Monday, January 9, 2012

Quasi-realtime filesystem replication using ZFS snapshots

Doing rsync backups of our ESXi nfs share was taking a considerable amount of time (18+ hours). This
wouldn't really be an issue except that it impacts performance of the NFS server. Also your backups
are considerably "stale" towards one week old, which makes recovery of critical data questionable.

If you need absolutely immediate replication, you can considering doing a mirror
of iSCSI targets on ZFS over a high speed connection. I've read of people doing that
but never had a need to, myself. The advantage here is that ZFS would handle re-silvering the
mirror automagicaly if the connection dropped to the external iSCSI target for a period of time.
This seems a little overkill for our situation, however.

So, I came up with a quick and dirty script that:

makes a snapshot
replicates it
deletes the older (previous) snapshot

so (as a testing phase) I have it scheduled to run every 5 minutes:
0,5,10,15,20,25,30,35,40,45,50,55 * * * * /root/replicate_vms.sh zpool1/nfs/vm/esxi XXX.XXX.XXX.XXX

(ip changed to XXX for security reasons)
you may want to change the location of the log file, /root/replicate_vms.log
to suit your purposes, but you should end up with something like 

root@XXXXXXXXX:/zpool1/nfs/vm# cat ~/replicate_vms.log
zpool1/nfs/vm/esxi@2012-01-09 08:39:41 replicated to XXX.XXX.XXX.XXX successfully.
zpool1/nfs/vm/esxi@2012-01-09 08:40:44 replicated to XXX.XXX.XXX.XXX successfully.
zpool1/nfs/vm/esxi@2012-01-09 08:43:16 replicated to XXX.XXX.XXX.XXX successfully.
zpool1/nfs/vm/esxi@2012-01-09 08:45:01 replicated to XXX.XXX.XXX.XXX successfully.
zpool1/nfs/vm/esxi@2012-01-09 08:50:00 replicated to XXX.XXX.XXX.XXX successfully.


pre-requisites: 
replication is one-way only
target filesystem must be set read only (zfs set readonly=true)
source server must be added to /root/.ssh/known_hosts in target server so ssh does not require a password
target server must have: "PermitRootLogin yes" in /etc/ssh/sshd_config
source and target server must have "lzop" program in /usr/local/bin (you can download and build it from lzop site)

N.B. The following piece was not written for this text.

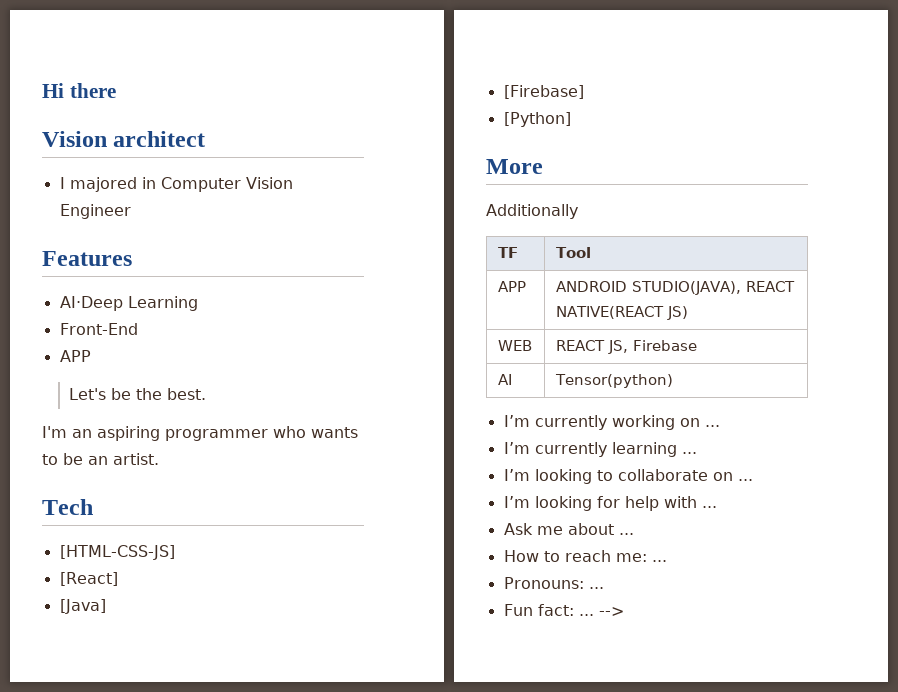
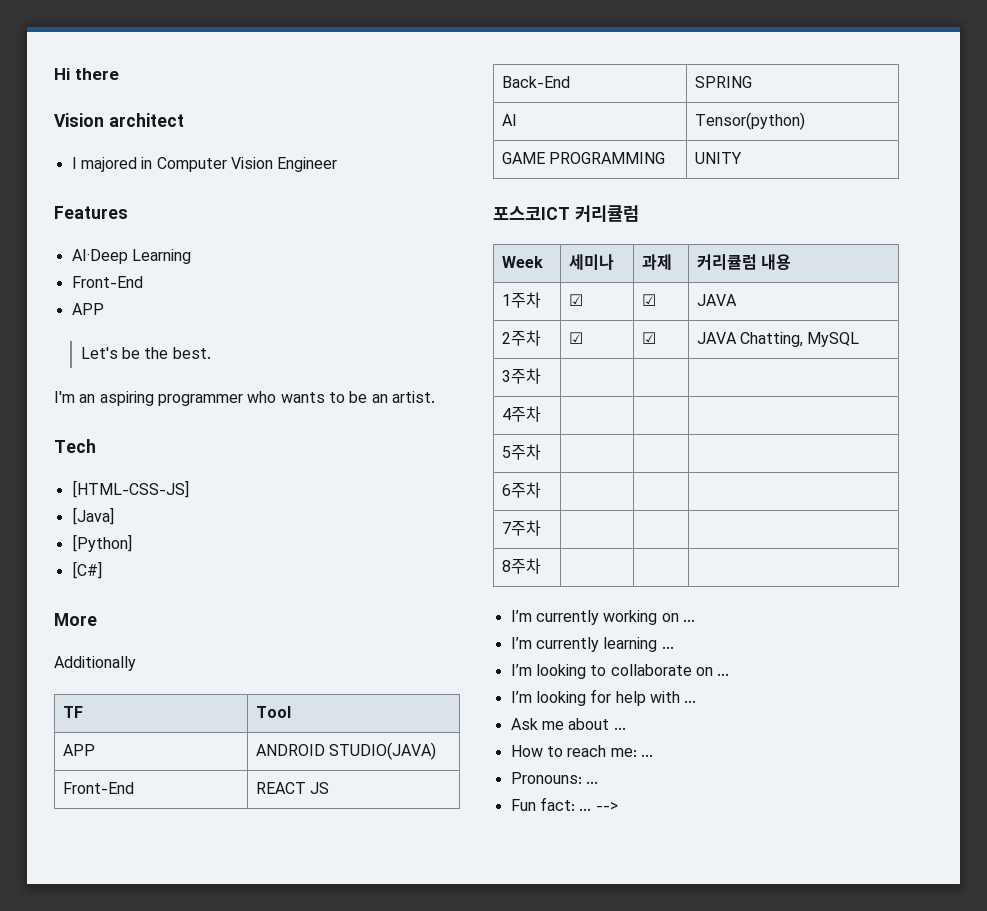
[59,572,118,586] // [React] -> (189, 489) none
[503,85,584,99] [503,112,571,127] [Firebase] // [Python] -> [71,534,132,552] [71,561,102,579] [Python] // [C#]
[631,281,795,295] [555,306,688,320] [497,340,532,351] [555,340,697,354] [497,374,512,385] [554,374,673,388] STUDIO(JAVA), REACT NATIVE(REACT JS) // WEB | REACT JS, Firebase // AI | Tensor(python) -> [328,742,436,760] [62,782,134,794] [255,782,329,794] [501,76,570,88] [694,76,752,88] [501,114,517,126] [694,112,805,130] [501,152,665,164] [694,152,742,164] [493,205,639,222] [501,256,543,268] [568,254,614,270] [641,254,672,270] [696,254,791,270] [501,292,541,308] [568,294,583,306] [641,294,656,306] [696,294,737,306] [501,330,541,346] [568,332,583,344] [641,332,656,344] [696,332,860,347] [501,368,541,384] [501,406,541,422] [501,444,541,460] [501,482,541,498] [501,520,541,536] [501,558,541,574] STUDIO(JAVA) // Front-End | REACT JS // Back-End | SPRING // AI | Tensor(python) // GAME PROGRAMMING | UNITY // 포스코ICT 커리큘럼 // Week | 세미나 | 과제 | 커리큘럼 내용 // 1주차 | ☑ | ☑ | JAVA // 2주차 | ☑ | ☑ | JAVA Chatting, MySQL // 3주차 | | | // 4주차 | | | // 5주차 | | | // 6주차 | | | // 7주차 | | | // 8주차 | | |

source and target filesystems must be "primed" by doing the first snapshot and zfs send | zfs receive manually:
source snapshot must have YYYY-MM-DD H:M:S format so the sort works in ordering them chronologically:
zfs snapshot "<filesystem>`date "+%Y-%m-%d %H:%M:%S"`"


possible issues with this strategory:
If the volume of updates made to the filesystem > the connection bandwith between source and target,
there will be no way for it to "keep up" with live updates. I don't expect that to happen unless you
are trying to replicate over the internet or a 100mbit connection. Or perhaps if you have large size
databases or fileservers running in your VMs on the source NFS target.
If you are replicating over the internet and you don't trust your VPN security 100%, you could 
add an additional layer of encryption on top of ssh using crypt or some other command line utility
that supports standard input and standard output. ssh + lzop + crypt = pretty darn secure.

here is the script:

replicate_vms.sh
------------------------------------------------
#!/bin/bash

export PATH=/usr/gnu/bin:/usr/bin:/usr/sbin:/sbin
export last_local_snapshot="`zfs list -t snapshot -o name | grep $1 | sort | tail --lines=1`"
export new_local_snapshot=""$1@`date"+%Y-%m-%d %H:%M:%S"`""
export last_remote_snapshot=`ssh root@$2"zfs list -t snapshot -o name | grep $1 " | sort | tail --lines=1`

echo "last previous snapshot: " $last_local_snapshot
echo "new snapshot: " $new_local_snapshot
echo "last remote snapshot: " $last_remote_snapshot

zfs snapshot "$new_local_snapshot"

echo "zfs send -i \"$last_remote_snapshot\" \"$new_local_snapshot\" | ssh root@$2\"zfs receive $1 \""
zfs send -i "$last_remote_snapshot" "$new_local_snapshot" | /usr/local/bin/lzop -1c | ssh root@$2"/usr/local/bin/lzop -dc | zfs receive $1 "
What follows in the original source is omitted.